India ranks 163rd on World Bank’s Doing Business 2019 Report on Enforcement of Contracts. The Indian legal system has pending cases that are not likely to be resolved in one lifetime. Jails are overcrowded. There have been long-standing vacancies for judge posts in several high courts. To ensure fast-track resolution for corporate matters, the National Company Law Tribunal was created, but its capacity is being almost completely usurped by the back-and-forth of companies under the IBC. The appeals process takes its own time, and at the final leg, the Supreme Court hasn’t painted itself in glory in recent times.
Expansion of the judiciary and other law enforcement agencies is a dire need for the country. Better enforcement will likely act as a deterrent to errant behaviour and make it speedier to hold people accountable.
3. Improve corporate governance levels at public-sector undertakings, including the banks
Public sector undertakings (PSU) are expected to set an example for private (not state-owned) companies, but their own governance levels are being questioned. PSUs are the larger listed companies and the more profitable ones, too.
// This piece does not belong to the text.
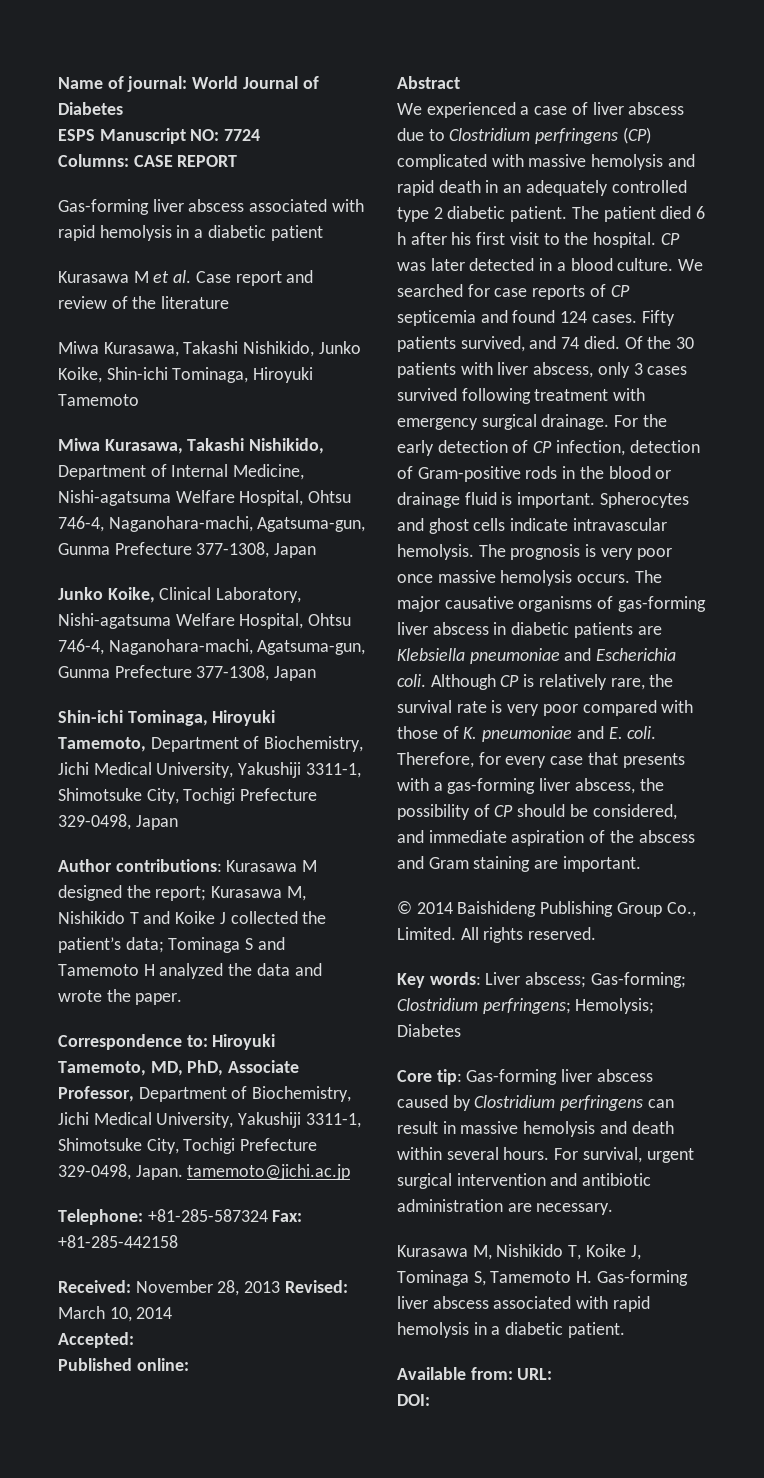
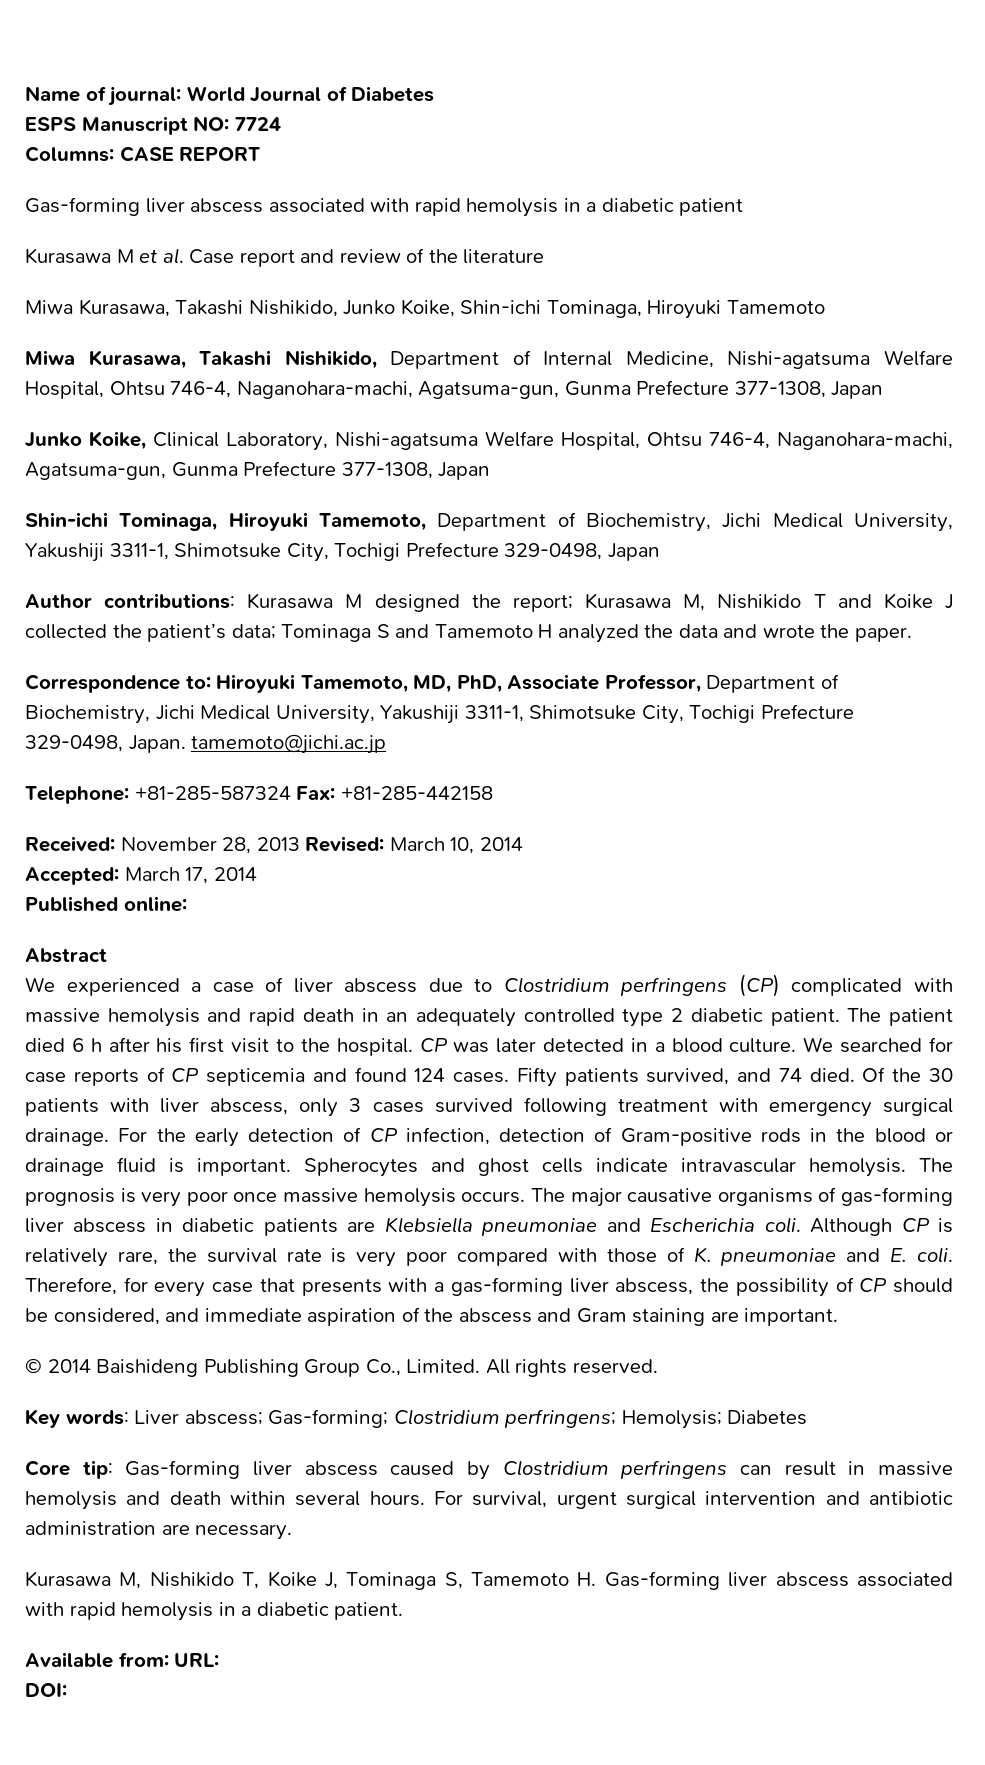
- Accepted:
+ Accepted: March 17, 2014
Their board composition is regulated – and while the intent is to ensure that different stakeholders’ views are brought to the board table, the overall quality of their governance has remained a concern for investors. A little under 40% of the directors on PSU boards are executive directors, and most have a common Chairperson and Managing Director. Almost 60% of the non-executive directors are current or past government employees. Less than 10% of all board members across PSUs have spent over 5 years on the board. And, these boards are unable to disassociate the compulsions of the government with that of the PSU.
The governance of public sector banks (PSB) is an even greater concern. These banks account for over 60% of the total banking assets. Most of these have large Gross NPA levels (over 10%) and several have capital adequacy levels lower than the RBI stipulated thresholds. Merging the banks – Bank of Baroda, Vijaya Bank, Dena Bank, and the proposed Punjab National Bank, Andhra Bank, Oriental Bank of Commerce, Allahabad Bank - will help to support the balance sheets of the weaker banks. But, in the end, there needs to be greater decision-making and accountability in these banks. With multiple audits, and vigilance mechanisms, there are greater incentives to not take decisions, rather than take bold ones. This, by itself, is detrimental to the overall credit market, which continues to rely on the banking channel for a dominant part of its funding requirement.
To follow through on the BJP’s 2019 election manifesto promise of a USD 5 trillion economy, there are several measures that the NDA government will need to take. But the biggest focus must be on the efficacy and quality of capital. For India to remain a sustained attraction for global funds, investors need to see better corporate and regulatory behaviour, and a stronger redressal mechanism. These are key pillars to sustainable economic growth.